Timothy Bishop, the lead appellate attorney for the forestry industry, said of the Ninth Circuit ruling: "The Ninth Circuit overturned two bedrock EPA Clean Water Act regulations that have guided forest roads for the last 35 years. Under these regulations, rainwater runoff from forest roads is not considered a 'point source' discharge 'associated with industrial activity' and therefore does not require national permits. The Ninth Circuit misinterpreted these regulations and held that national permits are required, imposing a costly and inefficient national permitting regime in place of state 'best management practices' tailored to fit local conditions."

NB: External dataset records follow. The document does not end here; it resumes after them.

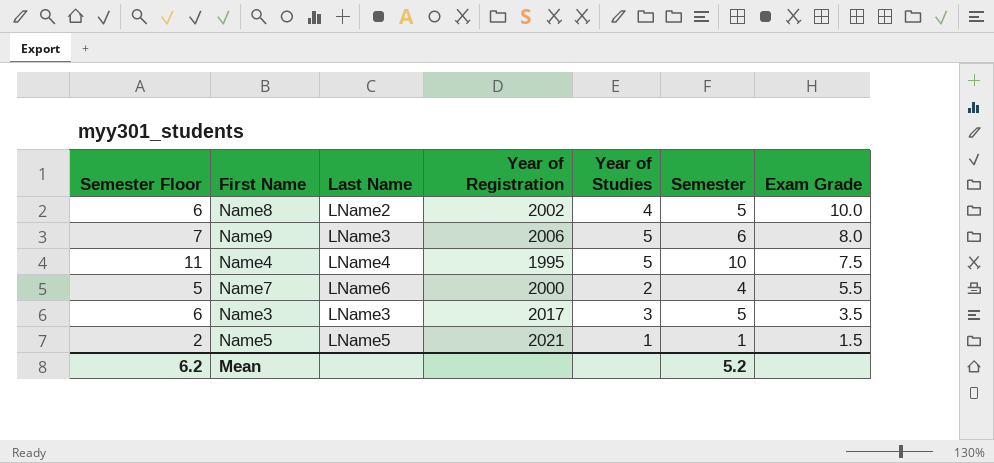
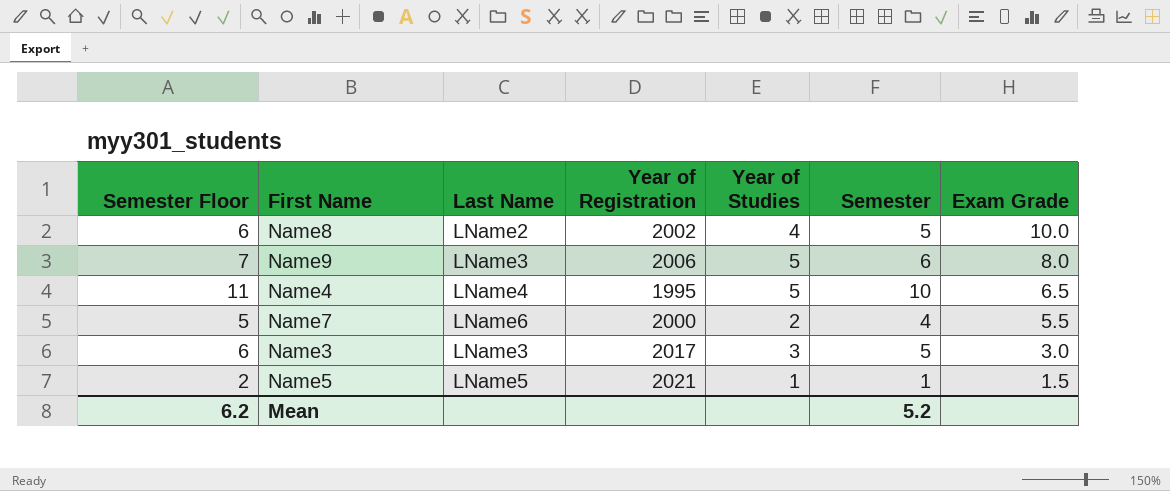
Name4 | Exam Grade: 7.5 -> 6.5
Name3 | Exam Grade: 3.5 -> 3.0

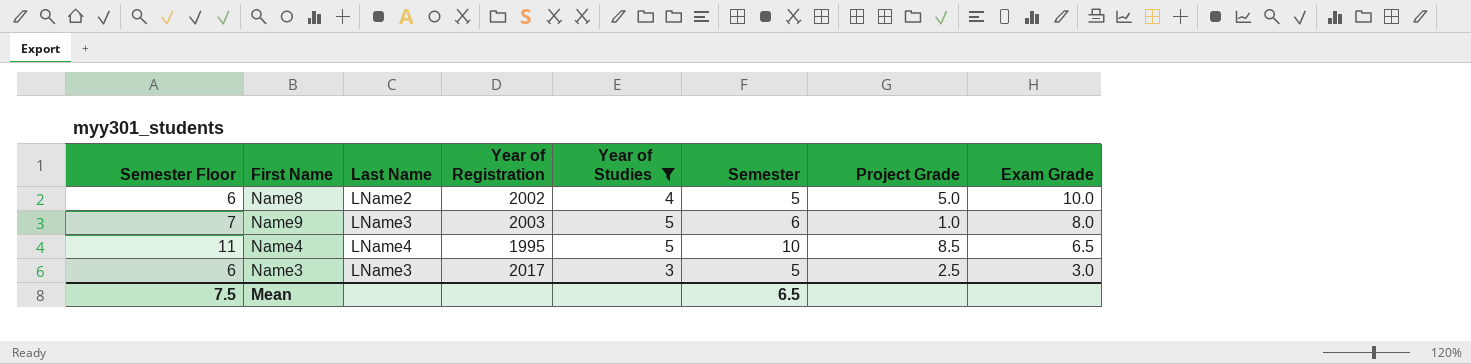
filter: none -> Year of Studies >= 3
column Project Grade | position: none -> 7
Name9 | Year of Registration: 2006 -> 2003
Mean | Semester Floor: 6.2 -> 7.5
Mean | Semester: 5.2 -> 6.5

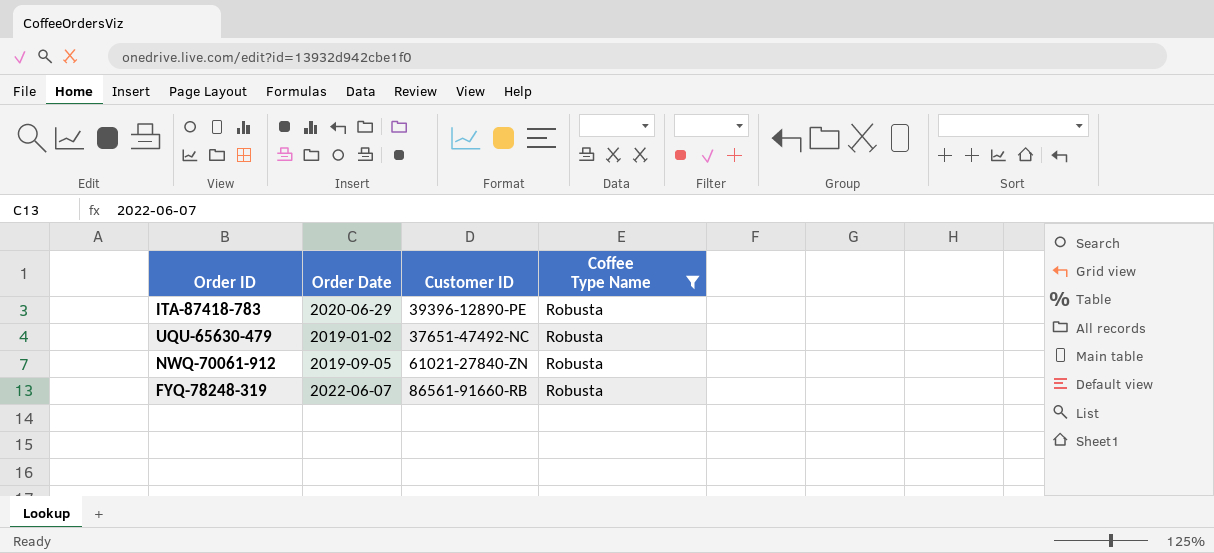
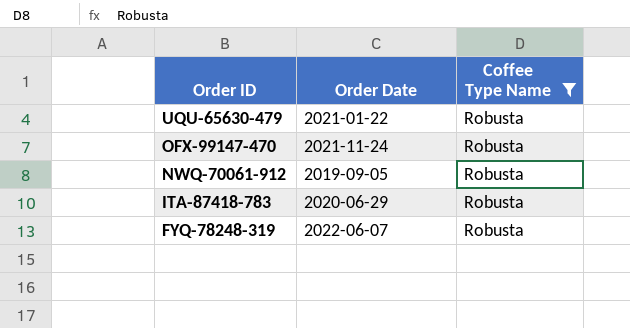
row order: none -> Order ID descending
column Customer ID | position: 3 -> none
UQU-65630-479 | Order Date: 2019-01-02 -> 2021-01-22
row OFX-99147-470: none -> 2021-11-24 | Robusta

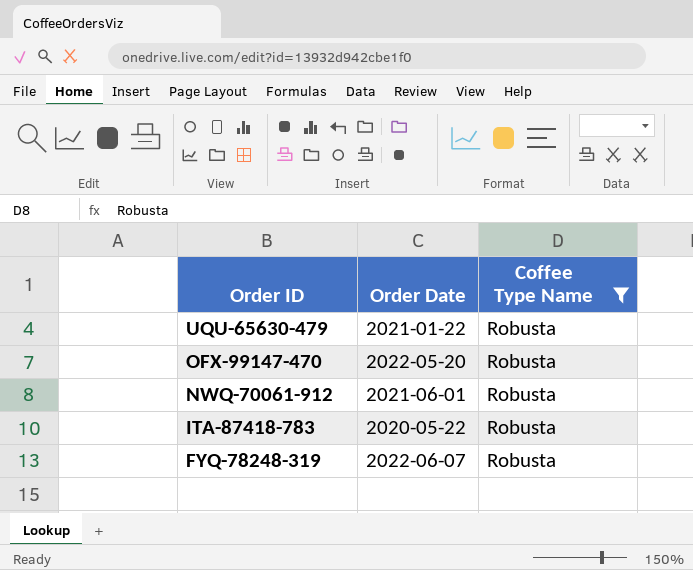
OFX-99147-470 | Order Date: 2021-11-24 -> 2022-05-20
NWQ-70061-912 | Order Date: 2019-09-05 -> 2021-06-01
ITA-87418-783 | Order Date: 2020-06-29 -> 2020-05-22

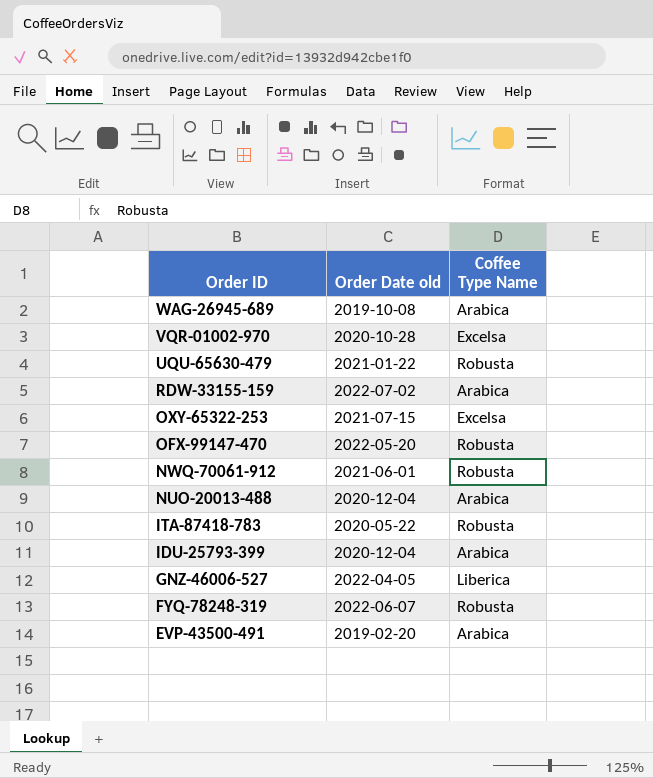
filter: Coffee Type Name = Robusta -> none
column name: Order Date -> Order Date old

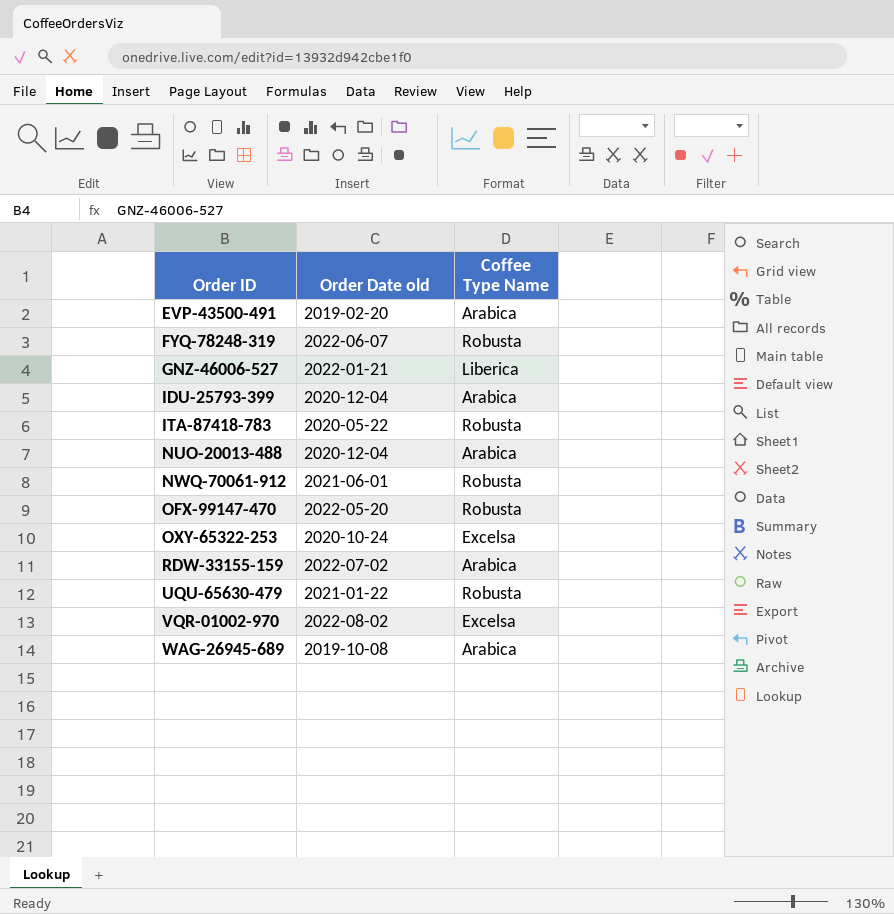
row order: Order ID descending -> Order ID ascending
GNZ-46006-527 | Order Date old: 2022-04-05 -> 2022-01-21
OXY-65322-253 | Order Date old: 2021-07-15 -> 2020-10-24
VQR-01002-970 | Order Date old: 2020-10-28 -> 2022-08-02

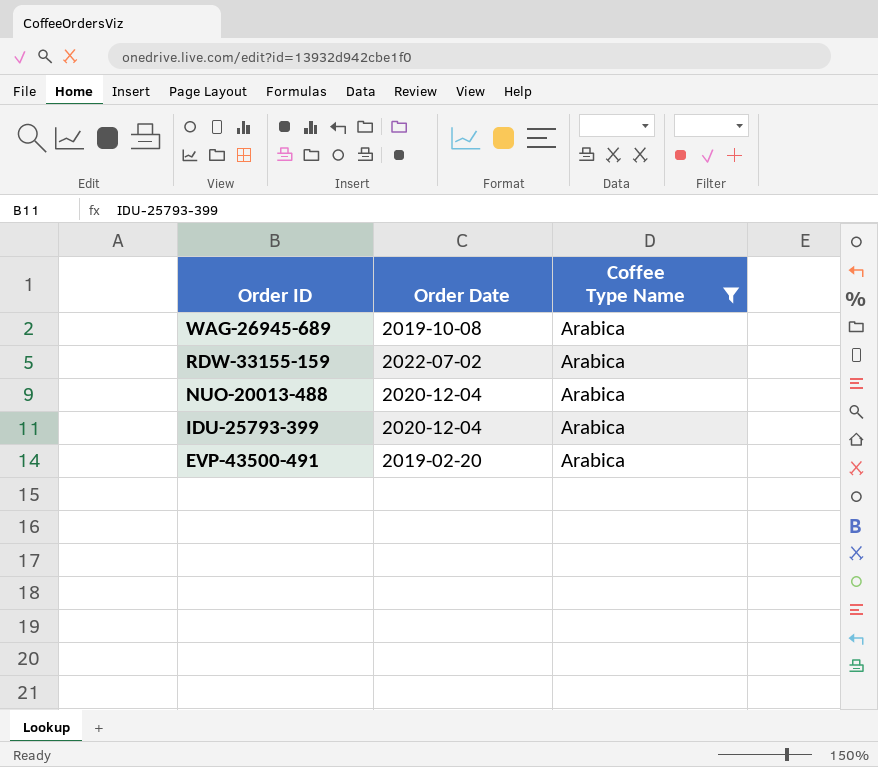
filter: none -> Coffee Type Name = Arabica
row order: Order ID ascending -> Order ID descending
column name: Order Date old -> Order Date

The Solicitor General's brief said that the Supreme Court did not need review the case because EPA may soon adopt regulations overruling the Ninth Circuit. Of this reasoning, Mike Adams of Georgia-Pacific continued: "We appreciate the EPA's statement that it will issue new regulations reaffirming that forest road runoff does not require Clean Water Act permits. The possibility that new rules may be adopted sometime in the undefined future does not reduce the need for Supreme Court review now. EPA has not proposed specific regulations, and proposed regulations are subject to revision after notice-and-comment. It could take years for new EPA regulations to go into effect and, once they do, they are subject to further court challenge. In the meantime, stormwater runoff from forest roads may require permits under the Ninth Circuit's decision. Only Supreme Court reversal of the Ninth Circuit's ruling can end uncertainty over permit requirements and prevent more needless lawsuits."
The Supreme Court is expected to decide on whether to hear Georgia-Pacific West, Inc. v. NEDC, Sup. Ct. No. 11-347 before adjourning for the summer.